Wypowiedzi piłkarzy po meczu z Polonią

2011-10-02 17:57:26
Śląsk Wrocław rozbił warszawska Polonię aż 4:0. Zapraszamy do lektury pomeczowych wypowiedzi piłkarzy obu zespołów.
Sebastian Mila: Bardzo chciałem strzelić Sebastianowi, z którym się znamy z czasów wspólnej gry w Groclinie. Godzinami wtedy ćwiczyłem rzuty wolne, a Sebastian bronił. Przeważnie strzelałem nad murem i tak sobie pomyślałem, że Sebastianowi zapadło to w pamięci i teraz będzie się spodziewał, że uderzę podobnie. Dlatego postanowiłem uderzyć w długi róg i piłka wpadła do bramki. Cieszę się bardzo z tego gola. To pierwsze trafienie w tym sezonie zdobyte bezpośrednio z rzutu wolnego? Nie wiedziałem o tym. Dla mnie najważniejsze, że zdobyliśmy trzy punkty i krok po kroku budujemy nasza siłę.
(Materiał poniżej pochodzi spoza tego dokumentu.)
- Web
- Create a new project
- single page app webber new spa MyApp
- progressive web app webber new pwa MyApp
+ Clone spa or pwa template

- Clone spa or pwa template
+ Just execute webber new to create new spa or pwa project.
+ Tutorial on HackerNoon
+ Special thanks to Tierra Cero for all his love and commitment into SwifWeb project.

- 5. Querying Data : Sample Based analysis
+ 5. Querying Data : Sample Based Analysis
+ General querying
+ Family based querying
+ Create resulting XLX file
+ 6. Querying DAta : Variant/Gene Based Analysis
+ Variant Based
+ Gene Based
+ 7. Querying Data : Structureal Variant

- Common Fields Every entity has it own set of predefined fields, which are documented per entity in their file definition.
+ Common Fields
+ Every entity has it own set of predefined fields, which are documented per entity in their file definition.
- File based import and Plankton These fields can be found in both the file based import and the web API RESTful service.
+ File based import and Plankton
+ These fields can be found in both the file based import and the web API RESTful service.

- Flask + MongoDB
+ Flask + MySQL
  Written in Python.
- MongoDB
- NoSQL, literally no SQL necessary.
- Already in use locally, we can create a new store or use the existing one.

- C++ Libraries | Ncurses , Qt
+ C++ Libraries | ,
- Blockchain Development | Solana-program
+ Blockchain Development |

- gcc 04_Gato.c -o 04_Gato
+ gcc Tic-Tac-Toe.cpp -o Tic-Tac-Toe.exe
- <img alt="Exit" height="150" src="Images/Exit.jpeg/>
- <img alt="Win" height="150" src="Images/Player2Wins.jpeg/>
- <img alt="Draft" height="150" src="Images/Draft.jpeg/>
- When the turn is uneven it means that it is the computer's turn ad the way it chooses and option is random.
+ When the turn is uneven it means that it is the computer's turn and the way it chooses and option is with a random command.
Łukasz Gikiewicz: Ten mój gol to największa zasługa Łukasza Madeja, który mi dograł kapitalną piłkę. Chyba nie mogłem sobie wymarzyć lepszego powrotu. Wszedłem na boisko i zaraz zdobyłem gola. A tak swoją drogą, to mam niezłą średnią. Bo jak by nie patrzeć w dwóch ostatnich meczach zdobyłem dwa gole. Teraz musze spełnić moją obietnicę i się ogolić. Maszynka już czeka w szatni. Koledzy mówili, że wyglądam nie powiem jak, i trzeba to zmienić. Ale tak naprawdę bardziej od gola i nawet zwycięstwa cieszy mnie to, że wreszcie jestem zdrowy.

Sebastian Dudek: Polonia grała może piłką nawet lepiej od nas, ale to my wykorzystaliśmy swoje sytuacje i o to w piłce nożnej chodzi. W przerwie powiedzieliśmy sobie, że nawet jak stracimy gola, to nic się nie stanie, bo nadal będziemy prowadzili i nie możemy panikować. Trochę nas Polonia w drugiej połowie zaskoczyła, bo myśleliśmy, że nadal będą grali piłką, a oni wrzucali ją w nasze pole karne na tego rosłego napastnika. On zgrywał głową i trochę zamieszania w naszym polu karnym było, ale niewiele z tego wynikało. Później dorzuciliśmy trzeciego gola i było już po meczu. Trzeba jednak przyznać, że wygrana 4:0 nie oddaje tego, co było na boisku. Można odnieść wrażenie, że ich zmietliśmy, ale tak nie było. To był trudny mecz z naprawdę wymagającym rywalem.

Grzegorz Bonin: Wiedzieliśmy, że Śląsk jest groźny w stałych fragmentach gry i że lubi grać z kontry. I co z tego, jak właśnie po stałym fragmencie gry straciliśmy gola. Każdy miał swojego zawodnika do pilnowania, ale w tym momencie coś nie zadziałało i Piotrek Celeban strzelił. Później Sebastian Mila podwyższył na 2:0 i było praktycznie po meczu. Może gdybyśmy strzelili bramkę zaraz po przerwie, jeszcze by się udało odrobić straty, ale tak się nie stało. Szkoda, bo w pierwszej połowie mieliśmy swoje sytuacje i pewnie gdybyśmy jedną z nich wykorzystali ten mecz by się inaczej potoczył. Dostaliśmy lanie, ale nie zasłużyliśmy na nie, bo między Śląskiem i nami nie było takiej różnicy.